# Uggh....tough course. But check this out...



## IA Monsterbuck (Jul 18, 2006)

Ooooh, Marc Gruber. I thought you wrote MacGruber.








Now that's talent! LOL!


----------



## Garceau (Sep 3, 2010)

He might have heard that sung a handful of times today....


----------



## shawn_in_MA (Dec 11, 2002)

Garceau said:


> He might have heard that sung a handful of times today....

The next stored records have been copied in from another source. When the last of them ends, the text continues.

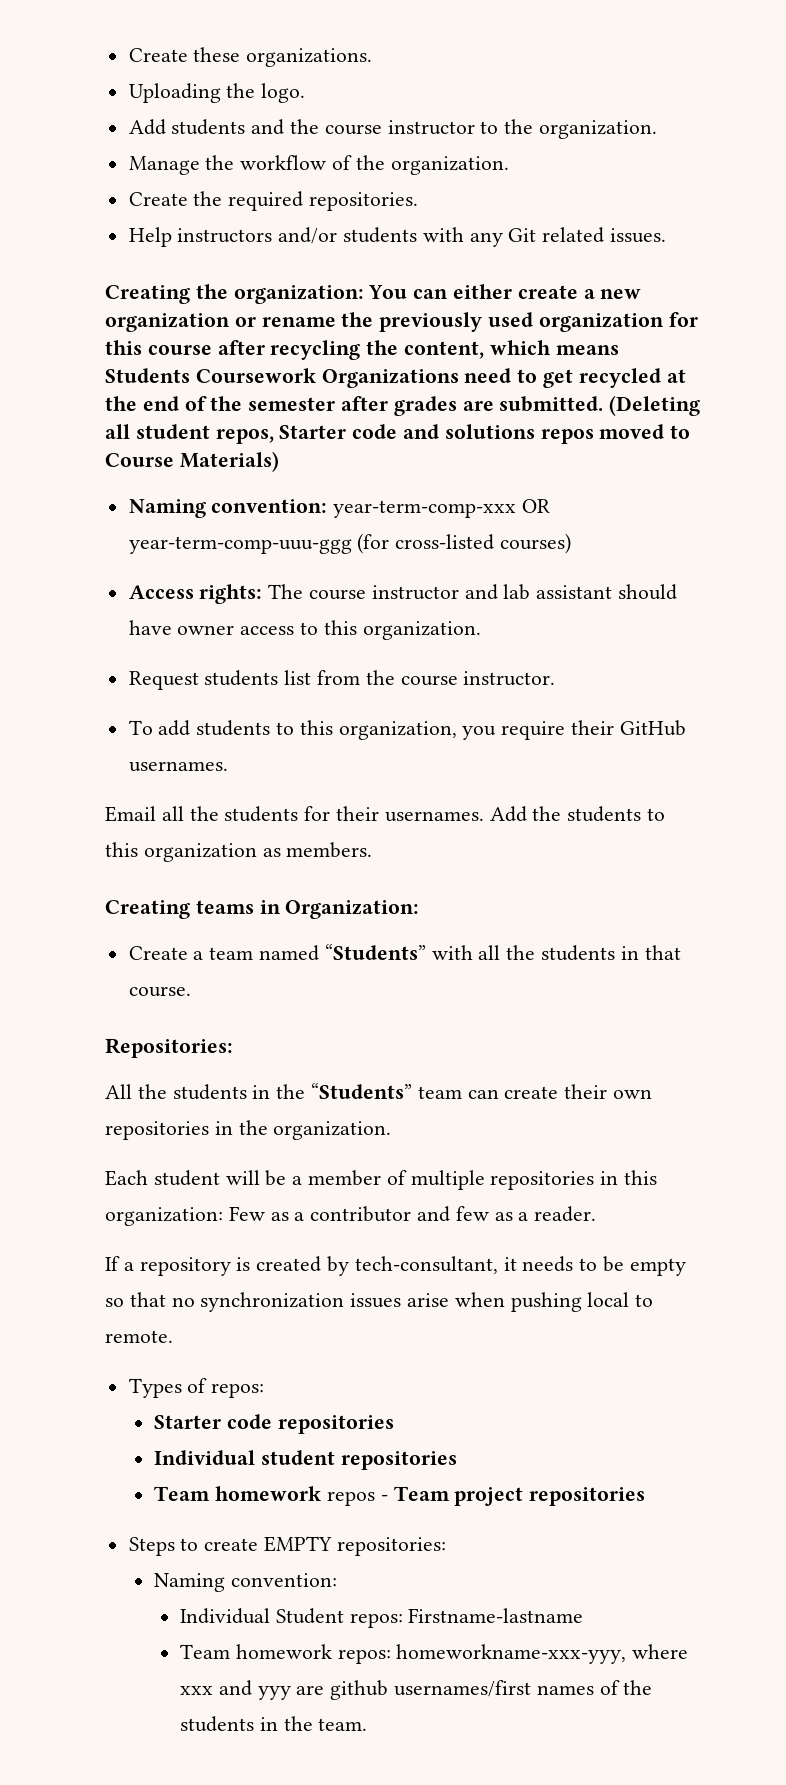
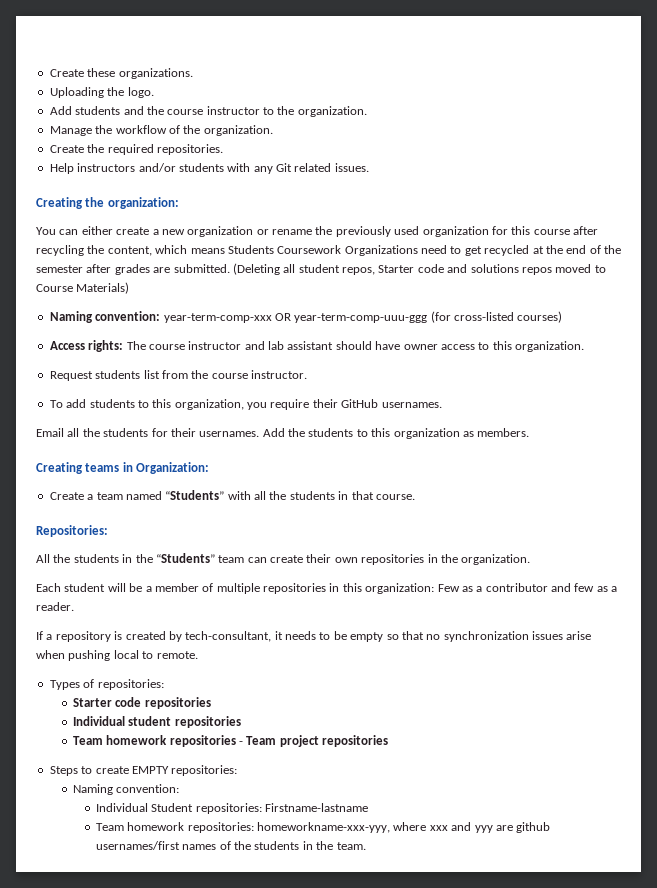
(364, 294) none -> (179, 203) //
[211,1383,265,1398] repos: -> [97,679,164,690] repositories:
[326,1491,375,1506] repos -> [169,735,236,747] repositories
[349,1613,403,1628] repos: -> [195,803,262,814] repositories:
[337,1649,391,1664] repos: -> [187,822,254,833] repositories:

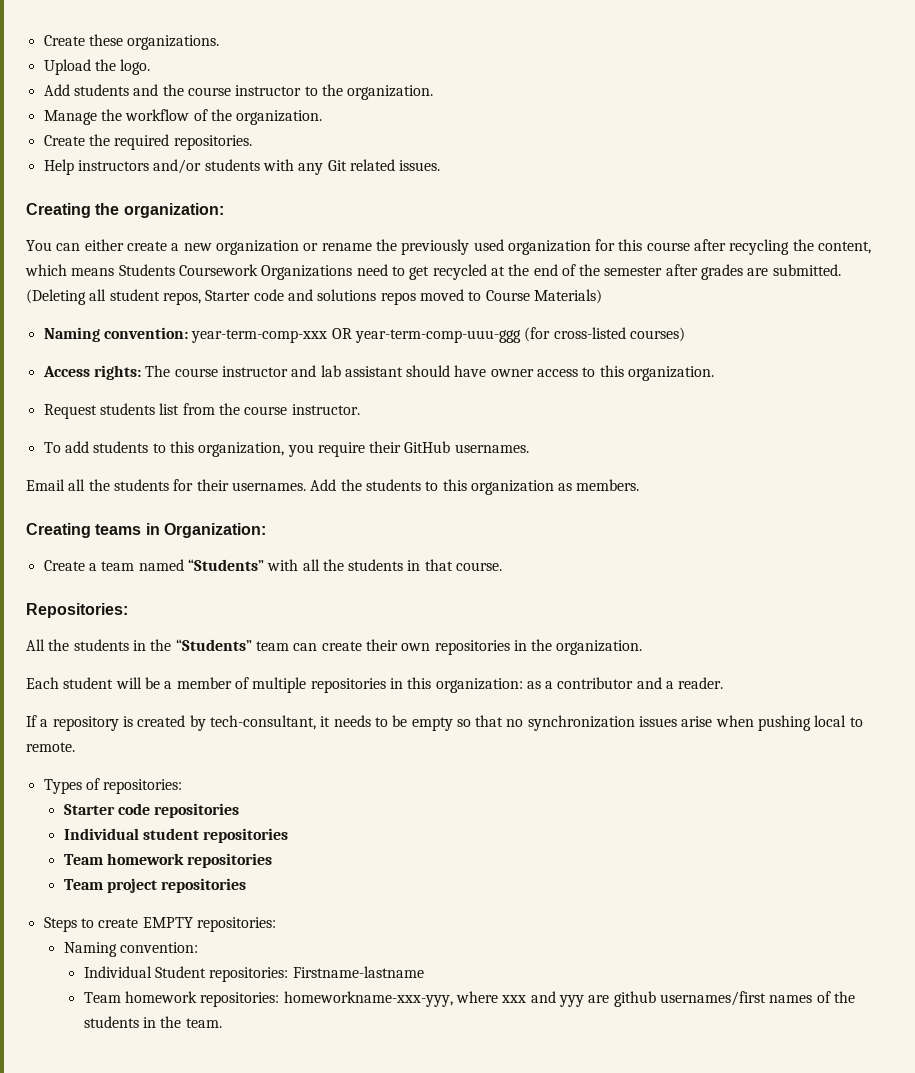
[49,87,104,98] Uploading -> [43,59,91,75] Upload
[437,584,460,592] Few -> (523, 685) none
[574,583,608,592] few as -> (662, 683) none
[238,741,243,745] - -> (273, 860) //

I know he did the whole weekend in Redding!


----------



## erdman41 (May 6, 2009)

Here's the scores

http://www.thescwa.com/wp-content/uploads/2012/02/2014.07.04_tournament.pdf

Top 5 all 550 or better


----------



## blueglide1 (Jun 29, 2006)

Some great scores there.Another hard course was Marshall Bluff Bowhunters the very next day.I was able to shoot that one myself.Rod Menzer came out on top with a 558,Danny Button hot on his heels with a 557.Lee Gibbs and Josh Miller were third and fourth. I "as the oldest competitor" in the top ten,took 5th with a 549,after some mental mistakes on remembering to move my sight a couple of times,sheesh.So yes Wis. has some really great field courses that will challenge the very best,lots of terrain,not just the usual flat shooting. Don Ward


----------